Am I right that the CM-super package tries to minimize the number of
used fonts? If this is the most important goal, I fully agree with
such big fonts. Otherwise I wonder whether the Omega approach isn't
probably better: to have `glyph containers' with at most 256
characters each -- fonts like omsela.pfb for Latin, omsecy.pfb for
Cyrillic, etc.
[A marginal note: It seems that noone has ever tried to provide LaTeX
support files for the excellent Omega fonts (i.e. virtual fonts, font
definition files, etc.).]
> * provide optimized but not hinted version (will be smaller)?

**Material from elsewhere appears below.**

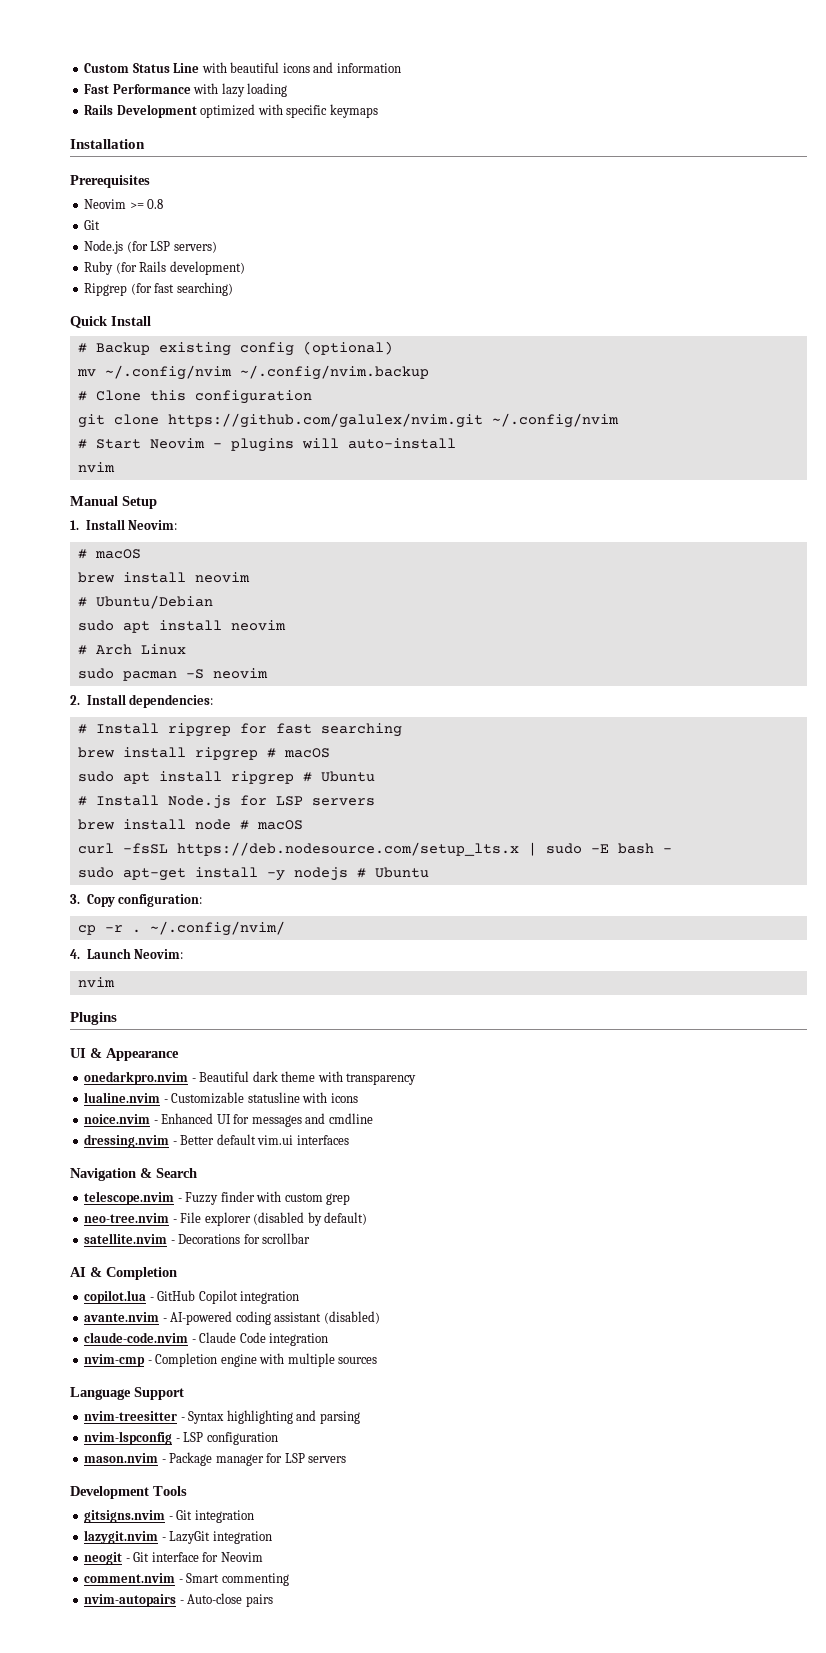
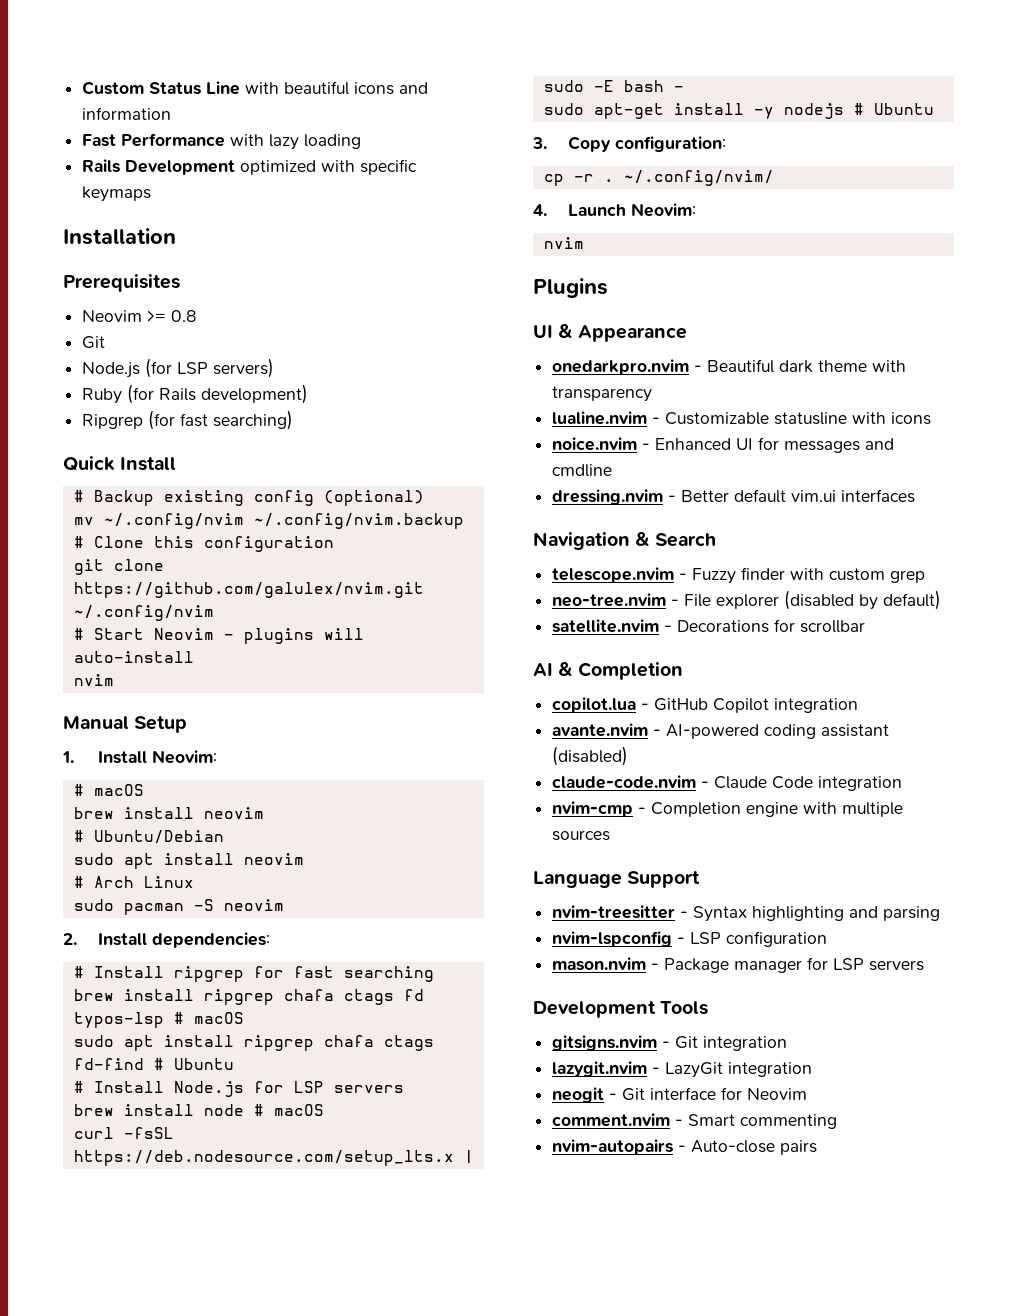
- brew install ripgrep # macOS
+ brew install ripgrep chafa ctags fd typos-lsp # macOS
- sudo apt install ripgrep # Ubuntu
+ sudo apt install ripgrep chafa ctags fd-find # Ubuntu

Apropos smaller: How do you realize composite glyphs? Do you use
Type 1 facilities to make the fonts smaller (via the AFM file)? I can
imagine that this can greatly reduce the size of the fonts.
> * add glyphs from T2D encoding
So T2D this has already been defined, hasn't it? I haven't seen any
announcement on this list...
> * include glyphs from cbgreek ec-like fonts
* Include glyphs from the vnr family to cover Vietnamese.
* Include all missing glyphs from the Unicode extended Latin sections.
BTW, I hope you have replaced the ugly `Euro' glyph from TS1 with
better looking variants from either the Marvosym or China2e fonts...
Another BTW: Do you use AGL compliant glyph names?